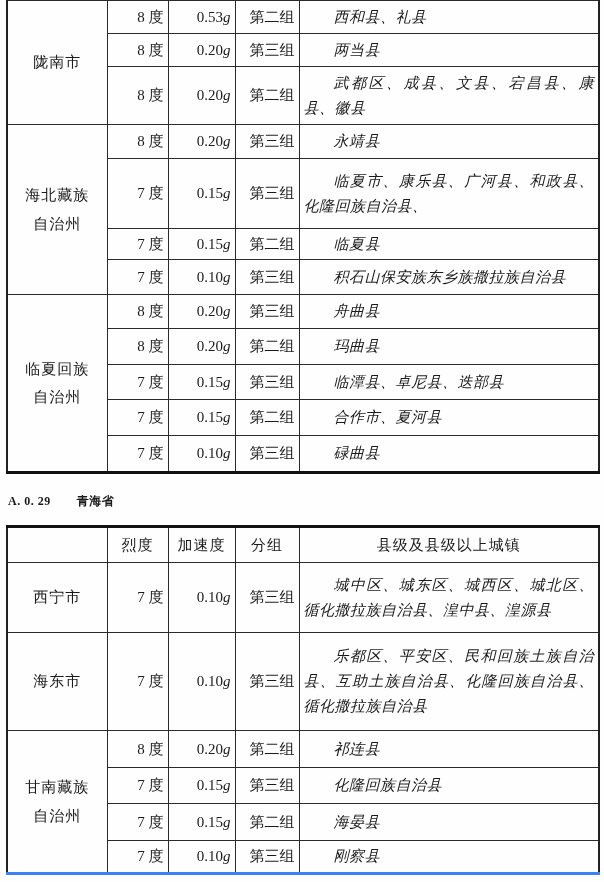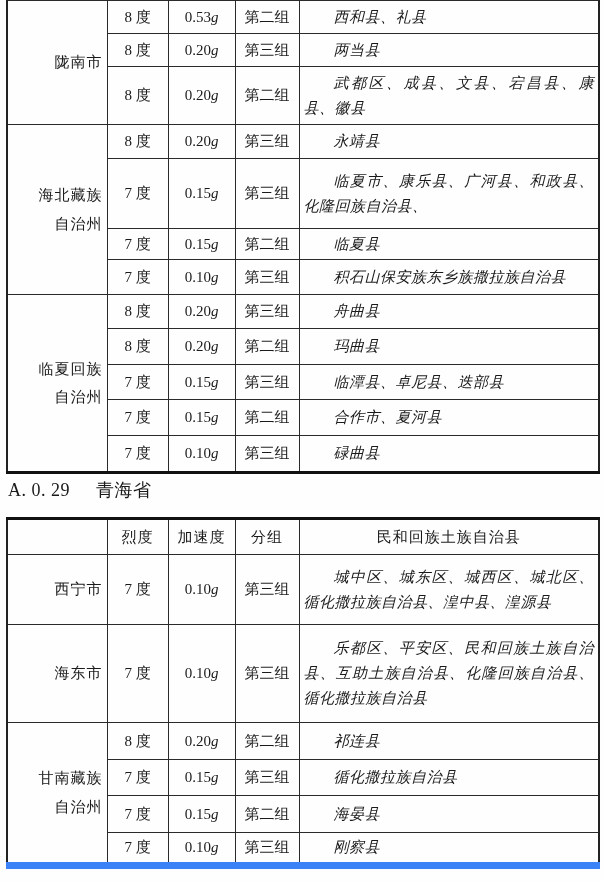--- a/index.html
+++ b/index.html
@@ -35,7 +35,7 @@
   #qinghai-table { border-top: 3px solid #111; border-bottom: 7px solid #3b82f6; }
   table.code-table { border-left: 2px solid #222; border-right: 2px solid #222; }
 
-  .cell-center { text-align: center; margin-top: 24px; }
+  .cell-center { text-align: right; margin-top: 24px; }
   .city {
     text-align: right;
     white-space: pre-line;

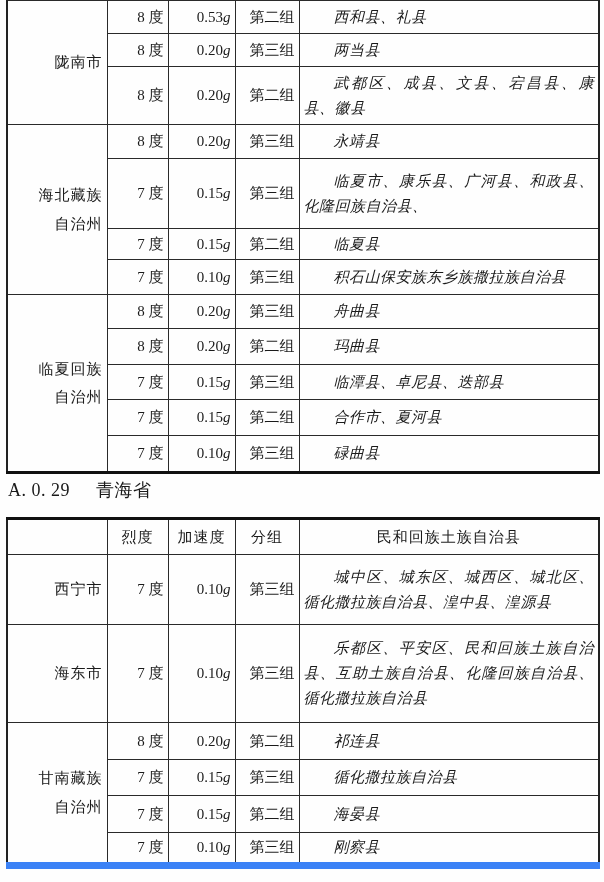--- a/index.html
+++ b/index.html
@@ -37,7 +37,7 @@
 
   .cell-center { text-align: right; margin-top: 24px; }
   .city {
-    text-align: right;
+    text-align: center;
     white-space: pre-line;
     line-height: 1.9;
     letter-spacing: 1px;

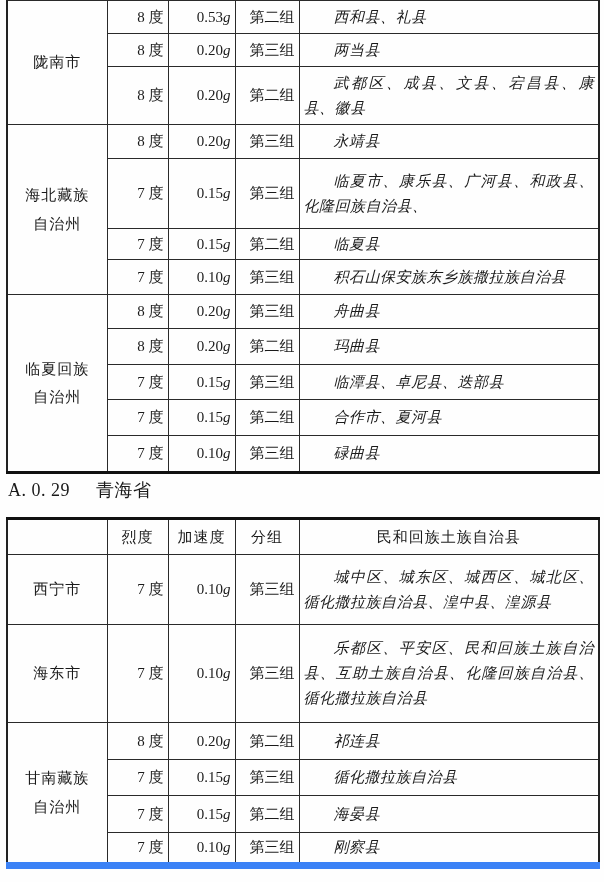--- a/index.html
+++ b/index.html
@@ -52,9 +52,9 @@
   }
   .acc-g { font-style: italic; font-family: "Liberation Serif", "DejaVu Serif", serif; }
   .section-heading {
-    margin: 4px 0 15px 2px;
-    font-size: 18px;
-    font-weight: normal;
+    margin: 19px 0 15px 2px;
+    font-size: 12px;
+    font-weight: bold;
     letter-spacing: 0.5px;
   }
   .section-heading .num { margin-right: 26px; }

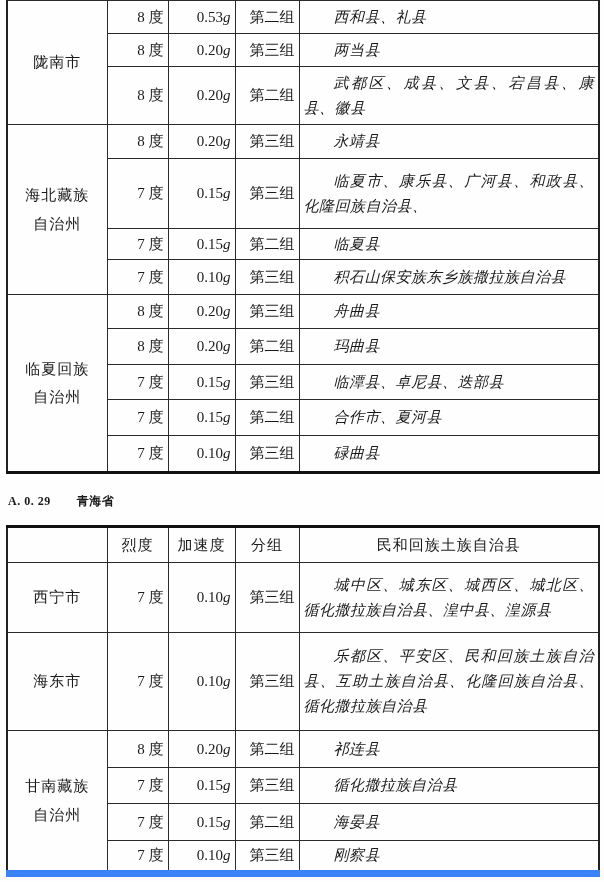--- a/index.html
+++ b/index.html
@@ -32,7 +32,7 @@
   }
   
   #gansu-table { border-top: 1px solid #2a2a2a; border-bottom: 3px solid #111; }
-  #qinghai-table { border-top: 3px solid #111; border-bottom: 7px solid #3b82f6; }
+  #qinghai-table { border-top: 3px solid #111; border-bottom: 3px solid #3b82f6; }
   table.code-table { border-left: 2px solid #222; border-right: 2px solid #222; }
 
   .cell-center { text-align: right; margin-top: 24px; }

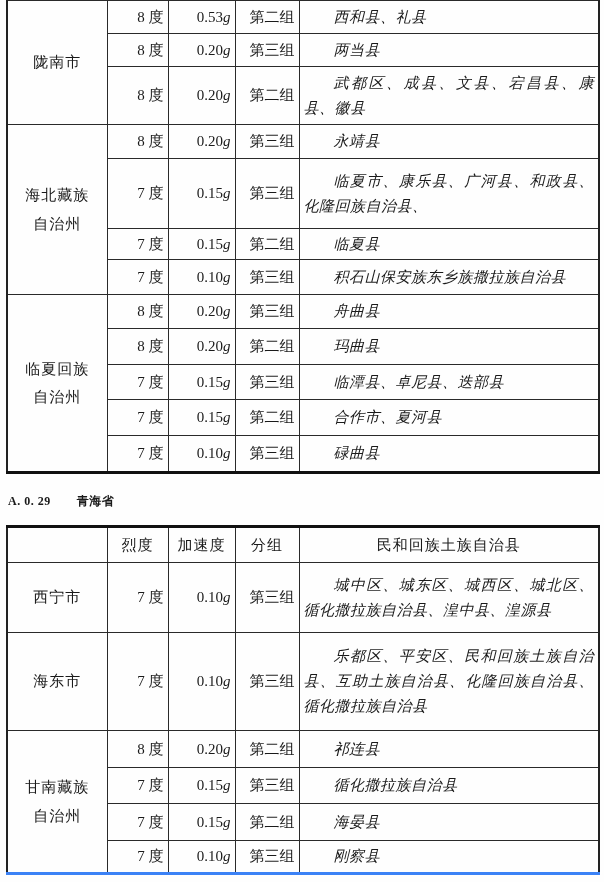--- a/index.html
+++ b/index.html
@@ -172,7 +172,7 @@
         <th class="col-head">烈度</th>
         <th class="col-head">加速度</th>
         <th class="col-head">分组</th>
-        <th class="col-head">民和回族土族自治县</th>
+        <th class="col-head">县级及县级以上城镇</th>
       </tr>
     <tr style="height: 70px;">
           <td class="city" rowspan="1">西宁市</td>

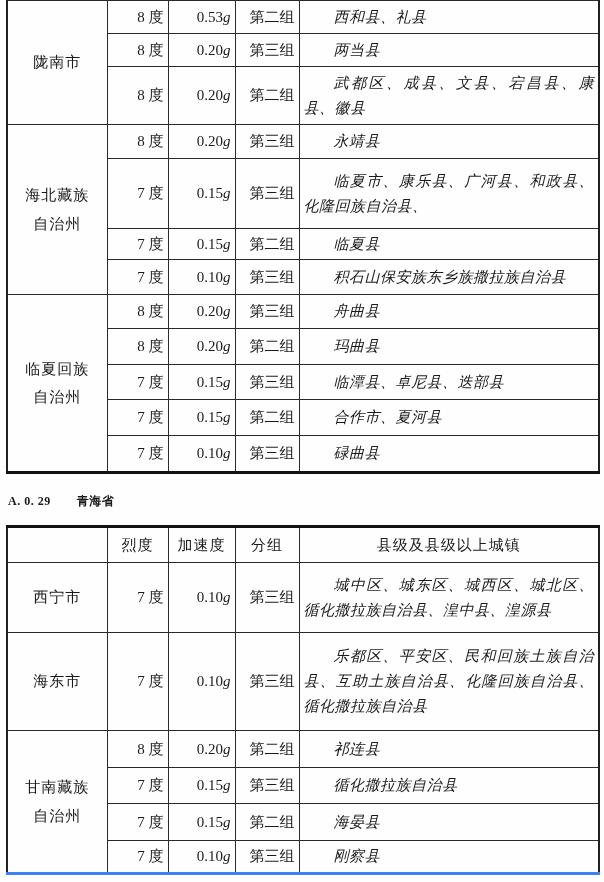--- a/index.html
+++ b/index.html
@@ -200,7 +200,7 @@
           <td class="cell-center">7 度</td>
           <td class="cell-center"><span>0.15</span><span class="acc-g">g</span></td>
           <td class="cell-center">第三组</td>
-          <td class="towns">循化撒拉族自治县</td>
+          <td class="towns">化隆回族自治县</td>
         </tr>
         <tr style="height: 37px;">
           <td class="cell-center">7 度</td>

(WHAT YOU ARE ASKED TO DO)
Looking at the listing above, how many of its lines contain the string "margin"? Give the number alone.

(RESULT OF THE TASK)
7